Jhony, derrotado nas eleições de 2024 para a prefeitura da Rainha da Borborema, mantém o dircurso forte de oposição a Bruno Cunha Lima (União Brasil). Romero tenta alerta-lo de que a eleição deste ano é estadual.
Mas o que diz Jhony?
“Em Campina Grande sempre deixei isso muito claro e deixo evidente que o nosso posicionamento será sim de oposição à gestão Bruno, de fazer apontamentos, fazer a oposição que for necessária, fazer a crítica que for necessária. E eu não abro mão disso”, disse ao Blog do jornalista Wallison Bezerra.
Jhony está mantendo o discurso forte, quando a situação parece pedir um pouco mais de leveza.
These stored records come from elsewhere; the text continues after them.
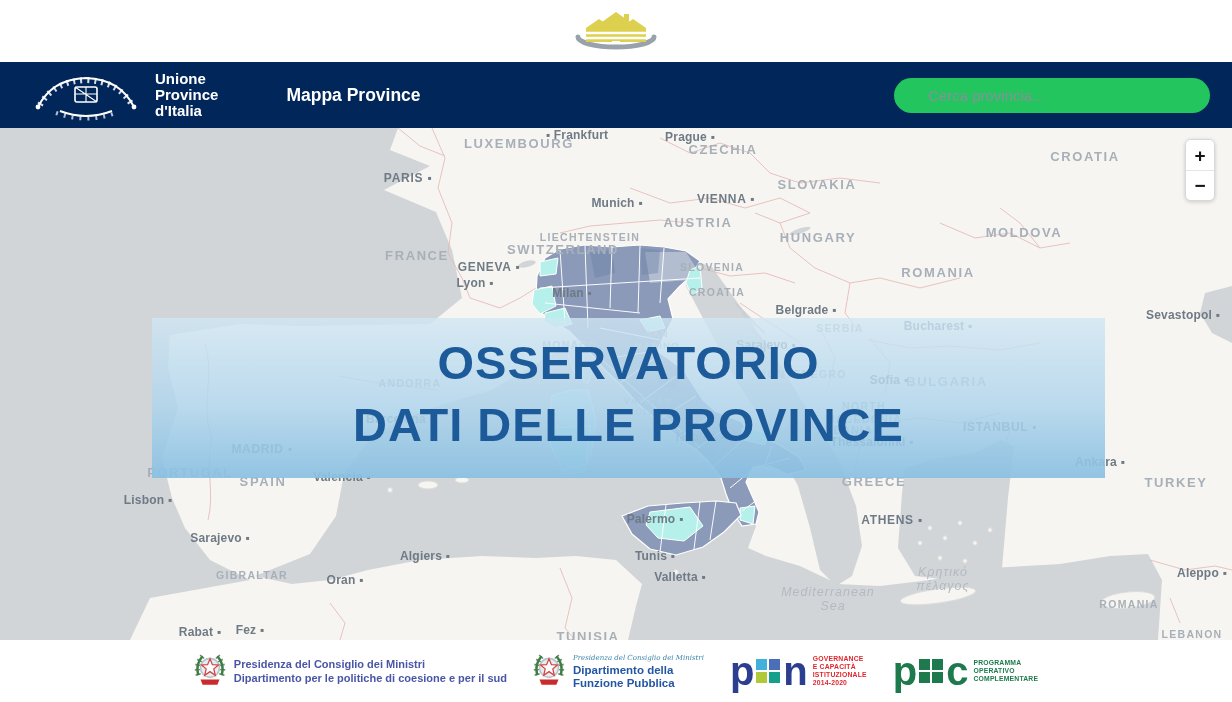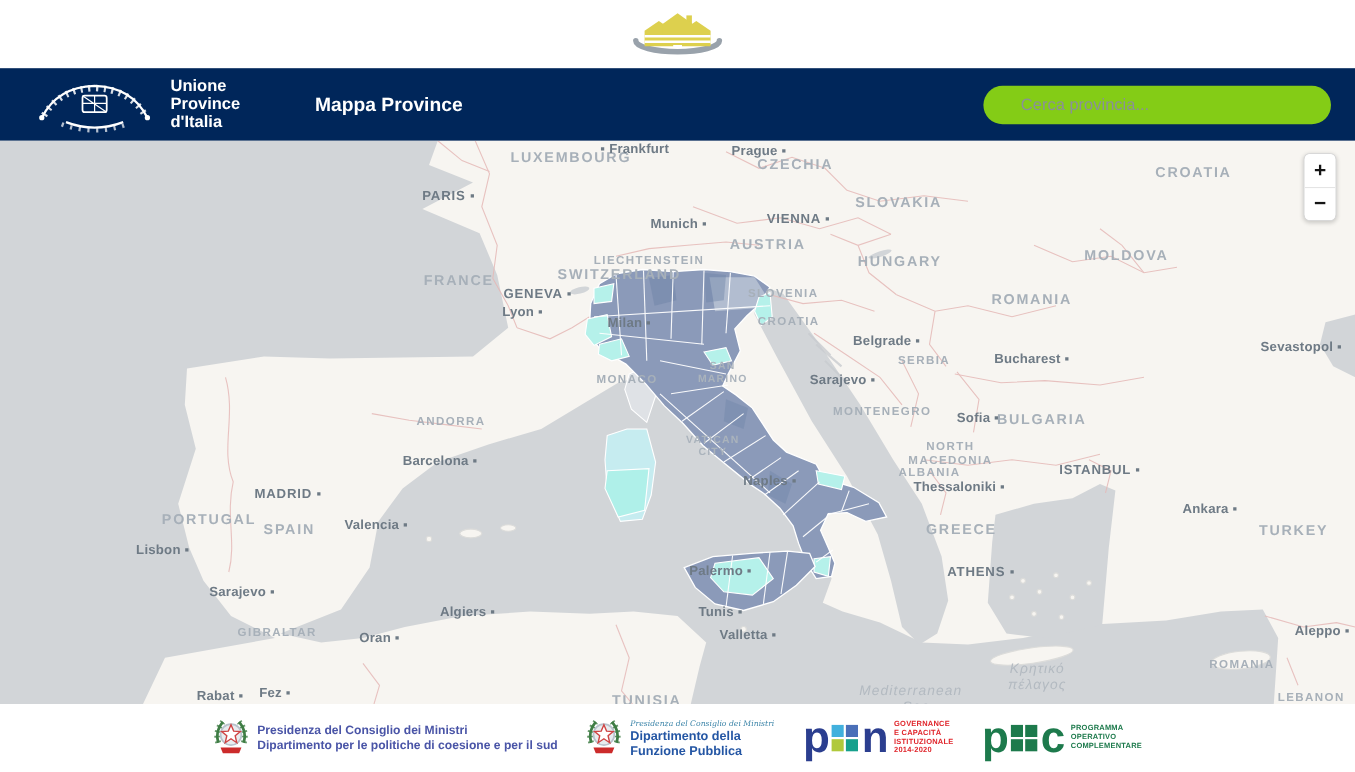"Cerca provincia..." .search-input { background: #84cc16 -> #22c55e }
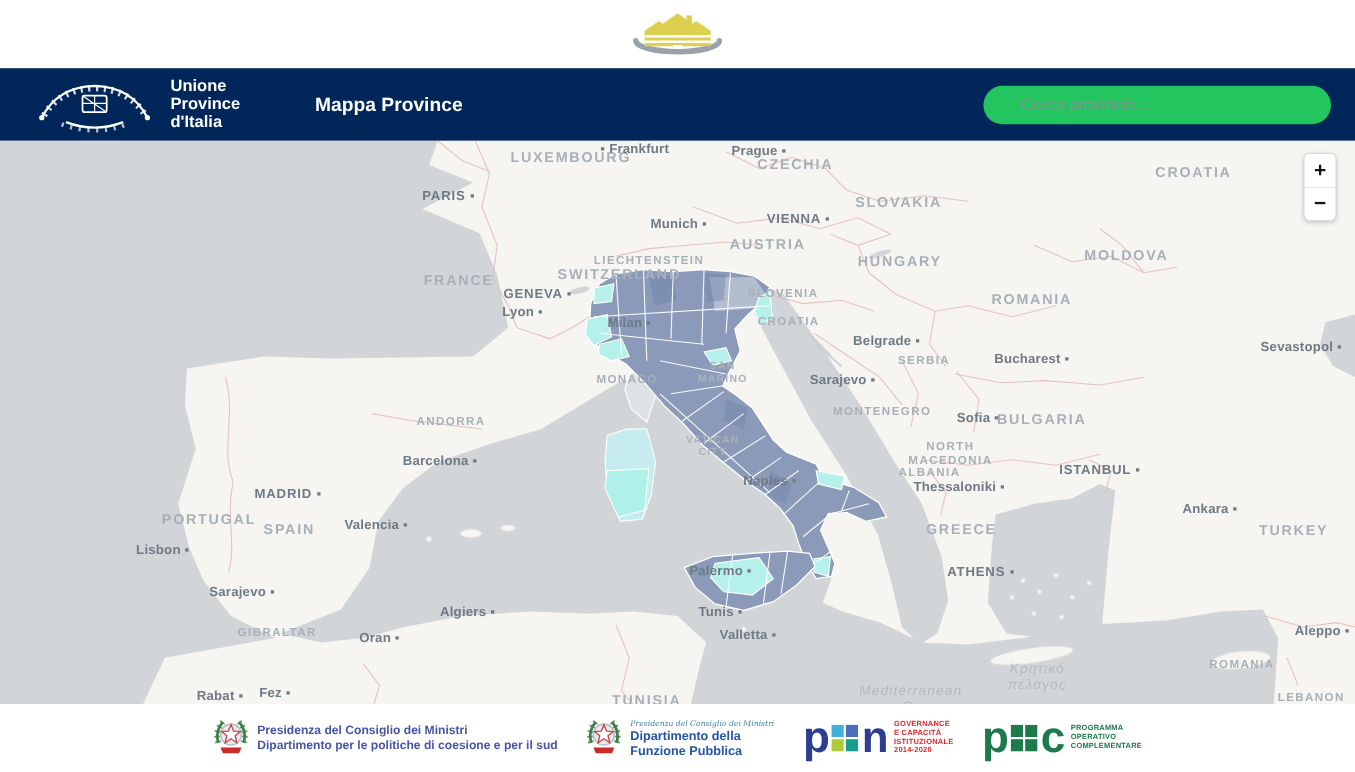"OSSERVATORIO" div.banner { html: none -> <div> <div>OSSERVATORIO</div> <div>DATI DELLE PROVINCE</div> </div> }
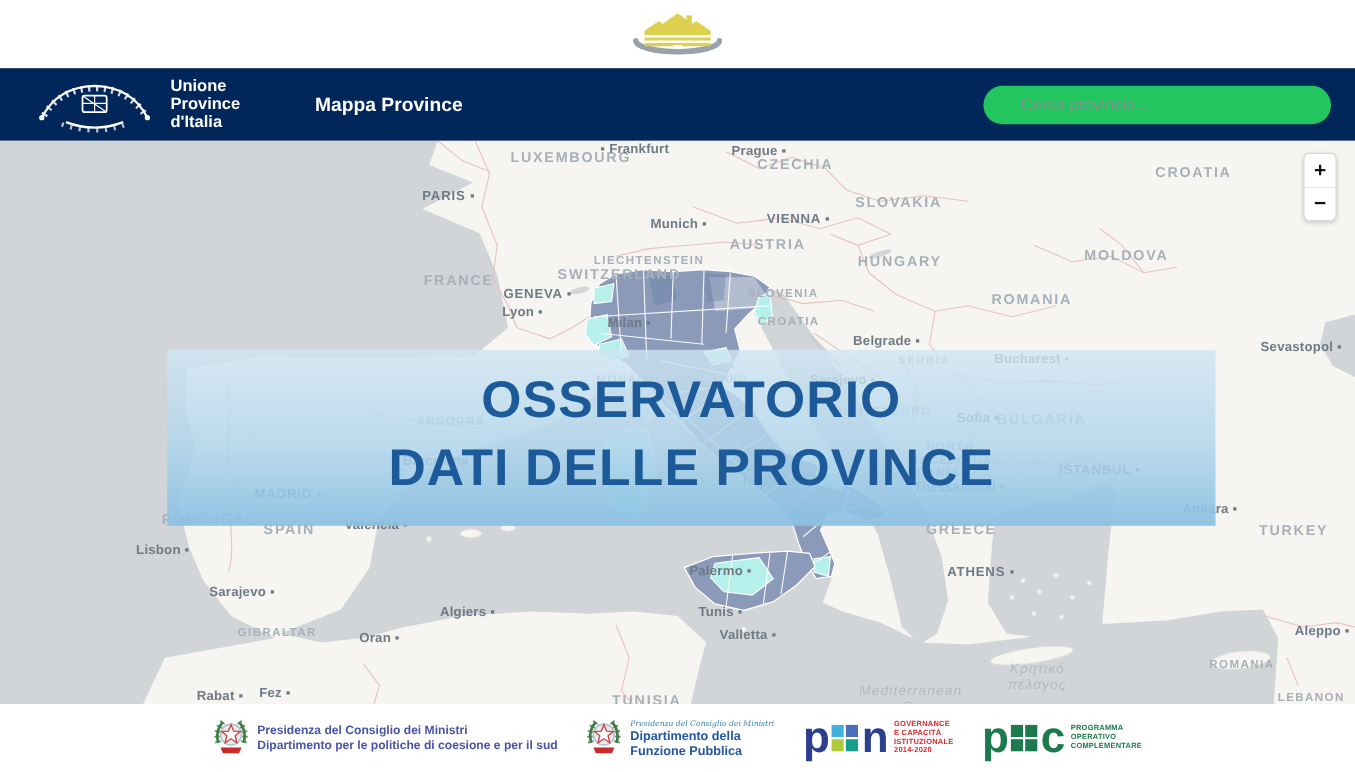"Κρητικό" .sea { margin-top: 36px -> none }
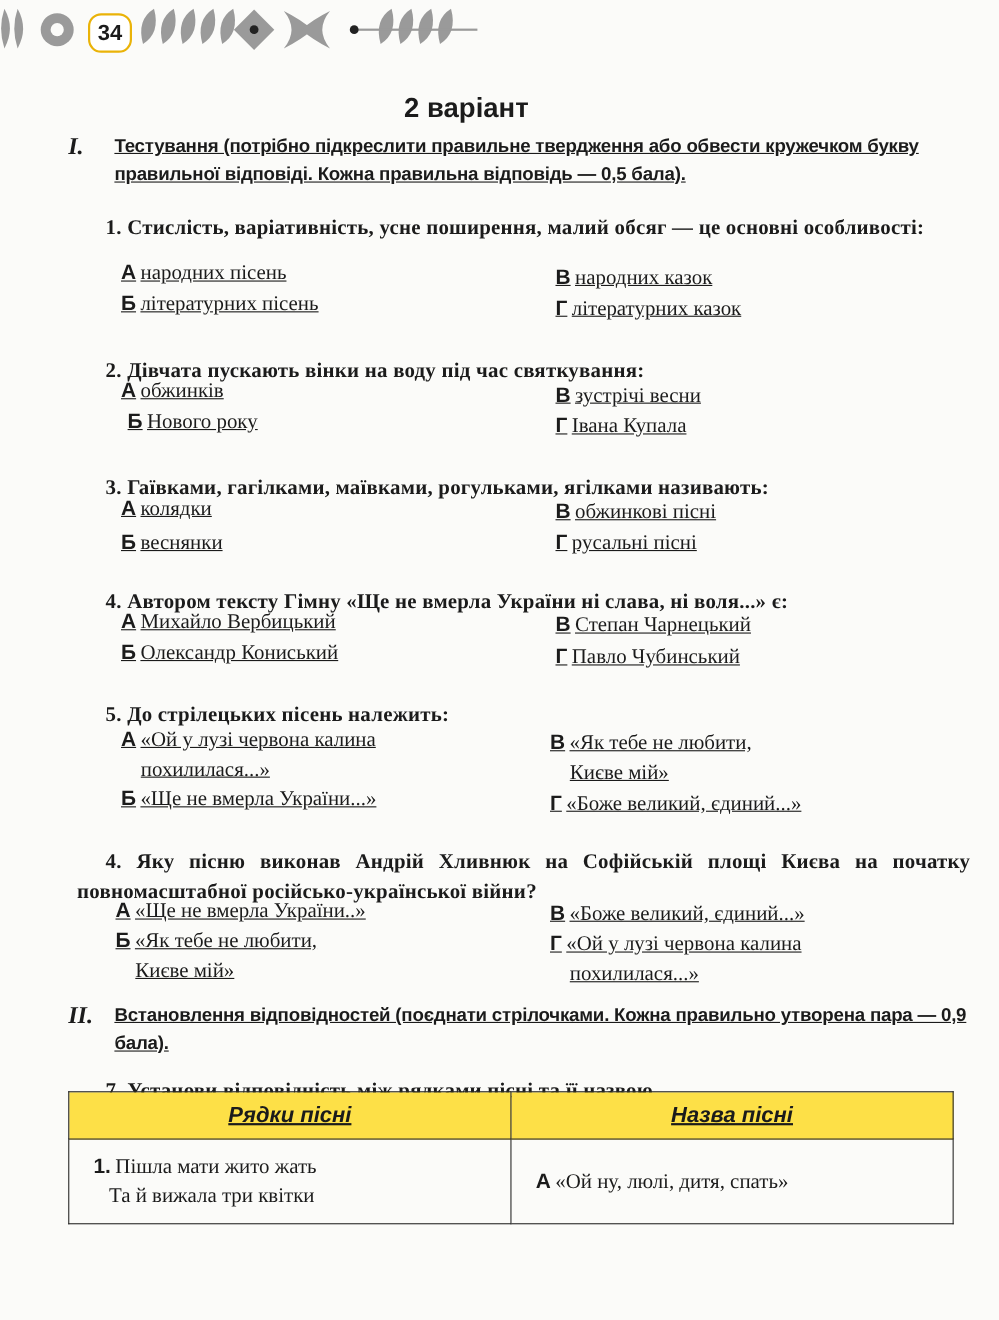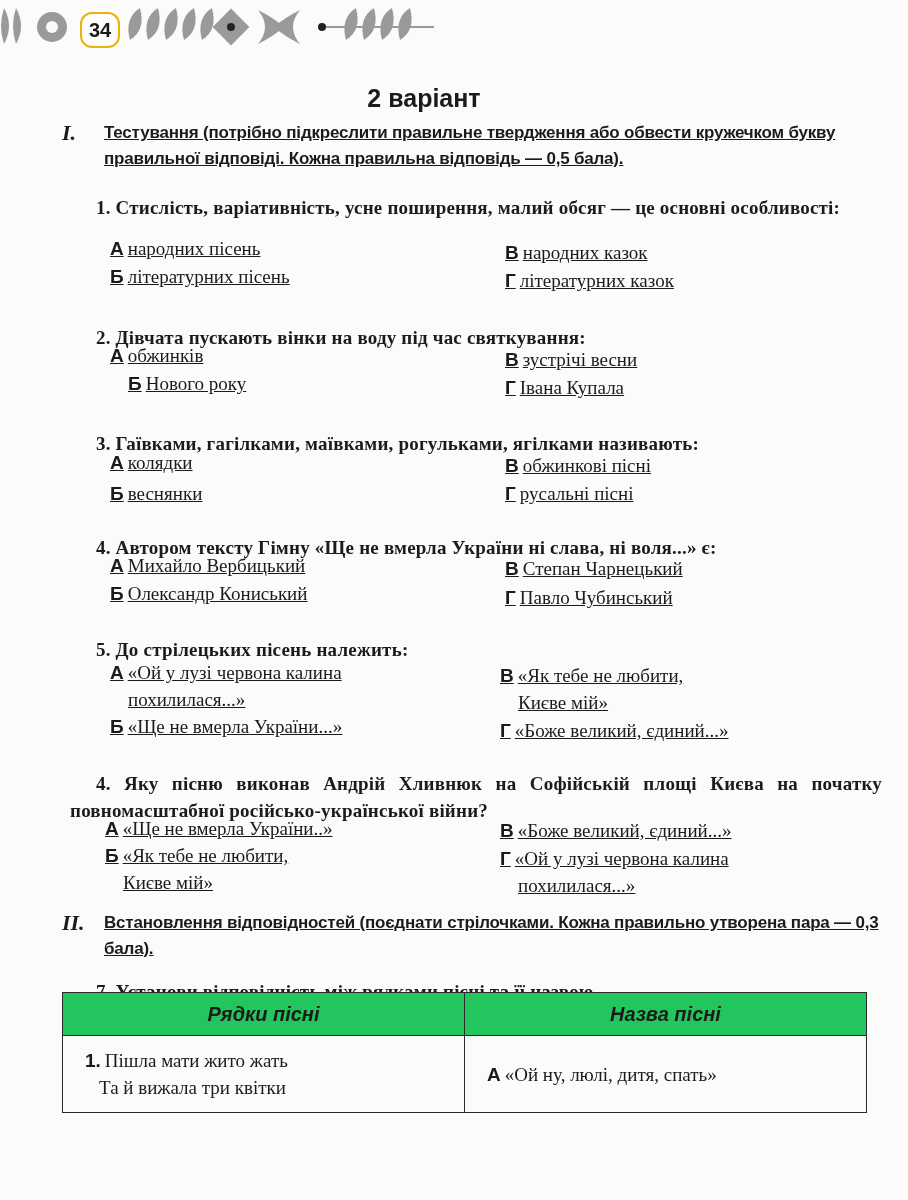"Б Нового року" div.opt { left: 128px -> 116px }
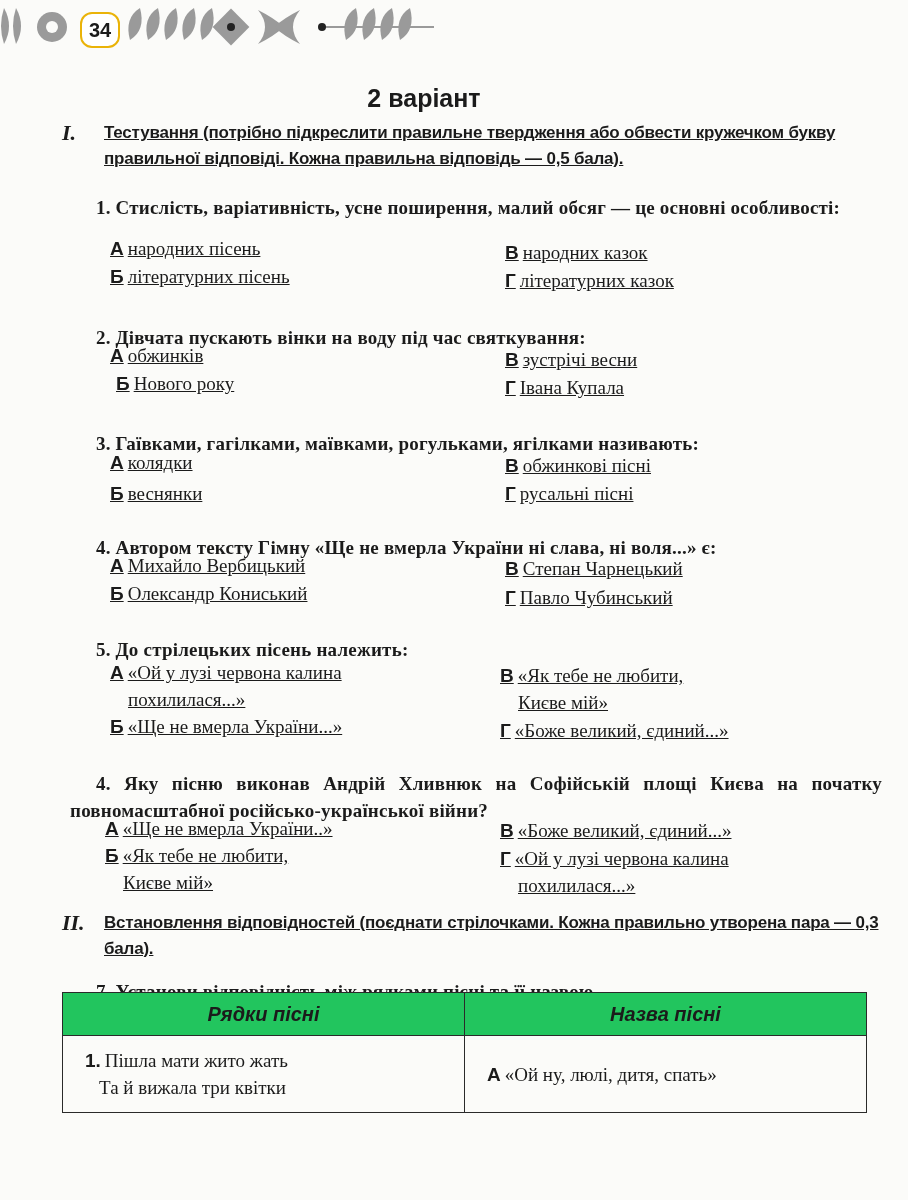"Встановлення відповідностей (поєднати" span.txt { text: 0,3 -> 0,9 }
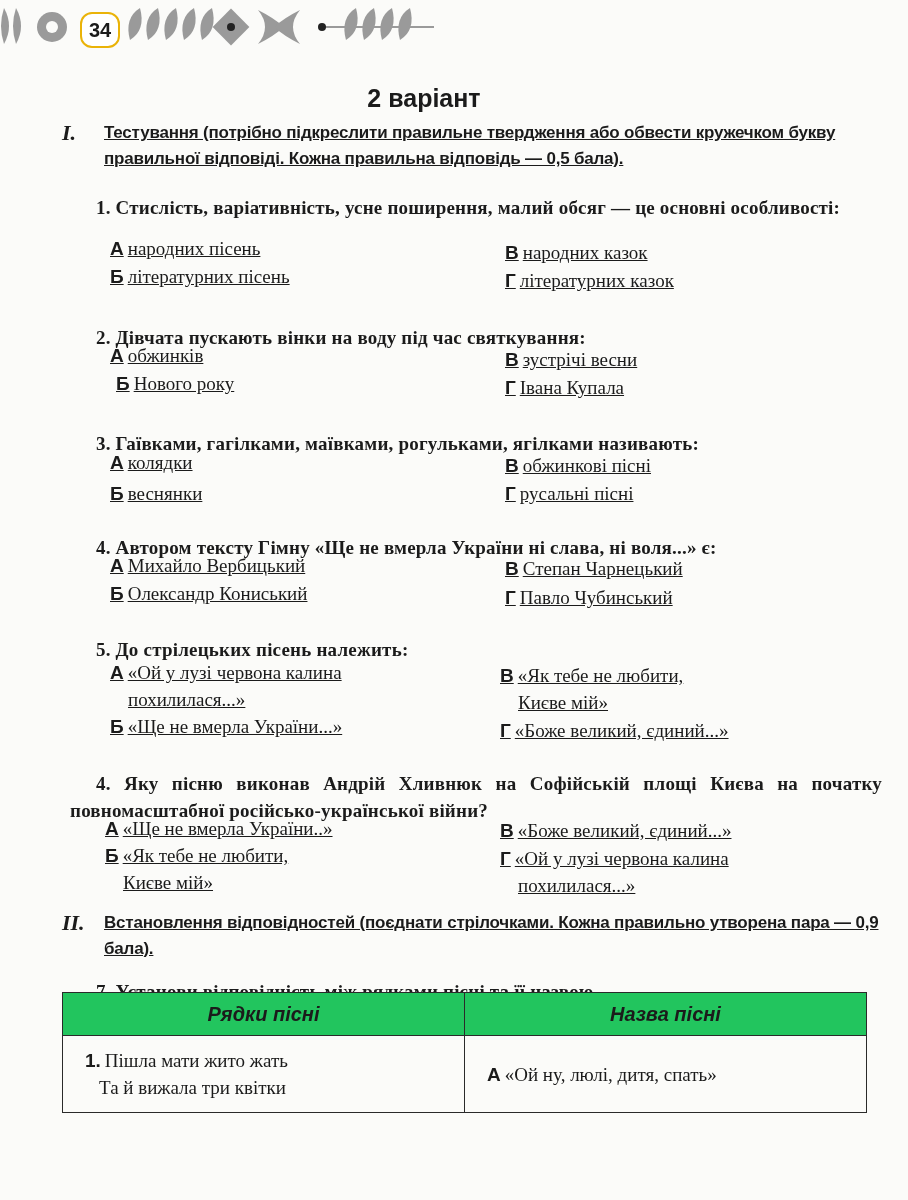"Рядки пісні" table.t th { background: #22c55e -> #fde047; text-decoration: none -> underline }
Cícero tratou de botar “panos quentes” no assunto ao dizer que isso faz parte do “processo democrático”. Resta saber até quando ele conseguirá manter o discurso se a situação persistir.
O fantasma da divisão anda rondando a base do “Cabloclinho” justamente no momento em que ela mais precisa de motivos para unir do que separar. Nos bastidores é uma questão que o experiente Cícero vai precisar contornar se não quiser ver parte central de sua estrutura implodir na hora em que mais precisa estar de pé.